## EXERCISE DETAILS
Copy each line of the records below that has "background" in it.

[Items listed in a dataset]
*** Block opens ***
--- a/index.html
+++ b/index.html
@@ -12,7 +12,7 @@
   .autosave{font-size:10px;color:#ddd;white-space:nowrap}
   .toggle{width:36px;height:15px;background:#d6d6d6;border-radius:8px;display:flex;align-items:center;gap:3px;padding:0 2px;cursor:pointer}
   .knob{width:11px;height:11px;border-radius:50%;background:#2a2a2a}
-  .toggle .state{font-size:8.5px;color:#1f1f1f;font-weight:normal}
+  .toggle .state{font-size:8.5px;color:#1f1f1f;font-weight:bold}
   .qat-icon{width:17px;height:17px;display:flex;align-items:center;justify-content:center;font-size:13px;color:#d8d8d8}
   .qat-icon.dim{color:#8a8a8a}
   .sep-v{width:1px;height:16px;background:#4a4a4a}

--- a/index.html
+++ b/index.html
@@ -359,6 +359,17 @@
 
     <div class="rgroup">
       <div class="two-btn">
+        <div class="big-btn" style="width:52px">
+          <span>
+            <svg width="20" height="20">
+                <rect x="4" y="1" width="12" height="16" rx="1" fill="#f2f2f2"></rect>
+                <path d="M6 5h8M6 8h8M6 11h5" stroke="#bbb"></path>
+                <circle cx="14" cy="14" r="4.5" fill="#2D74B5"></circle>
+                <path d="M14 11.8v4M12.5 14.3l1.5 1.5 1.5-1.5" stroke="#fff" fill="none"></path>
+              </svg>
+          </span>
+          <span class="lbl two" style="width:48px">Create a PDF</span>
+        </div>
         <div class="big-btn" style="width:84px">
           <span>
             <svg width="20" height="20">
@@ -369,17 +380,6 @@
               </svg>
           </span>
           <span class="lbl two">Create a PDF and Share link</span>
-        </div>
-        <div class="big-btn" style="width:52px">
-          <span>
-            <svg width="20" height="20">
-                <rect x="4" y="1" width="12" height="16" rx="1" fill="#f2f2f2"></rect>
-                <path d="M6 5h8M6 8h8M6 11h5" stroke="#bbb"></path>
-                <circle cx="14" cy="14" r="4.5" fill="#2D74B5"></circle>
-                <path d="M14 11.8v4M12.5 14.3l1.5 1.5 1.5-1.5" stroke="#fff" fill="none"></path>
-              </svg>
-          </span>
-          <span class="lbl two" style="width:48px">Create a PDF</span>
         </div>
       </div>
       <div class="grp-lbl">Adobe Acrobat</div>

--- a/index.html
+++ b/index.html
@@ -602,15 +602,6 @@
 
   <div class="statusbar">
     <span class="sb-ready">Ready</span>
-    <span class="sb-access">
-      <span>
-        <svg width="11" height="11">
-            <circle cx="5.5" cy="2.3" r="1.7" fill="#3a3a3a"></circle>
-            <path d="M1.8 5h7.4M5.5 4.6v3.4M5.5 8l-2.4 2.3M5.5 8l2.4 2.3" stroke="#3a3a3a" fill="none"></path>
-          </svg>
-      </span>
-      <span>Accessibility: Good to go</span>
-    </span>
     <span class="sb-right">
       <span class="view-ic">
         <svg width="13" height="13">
*** Block closes ***
## SOLUTION TO THIS EXERCISE
   .toggle{width:36px;height:15px;background:#d6d6d6;border-radius:8px;display:flex;align-items:center;gap:3px;padding:0 2px;cursor:pointer}
   .knob{width:11px;height:11px;border-radius:50%;background:#2a2a2a}
   .sep-v{width:1px;height:16px;background:#4a4a4a}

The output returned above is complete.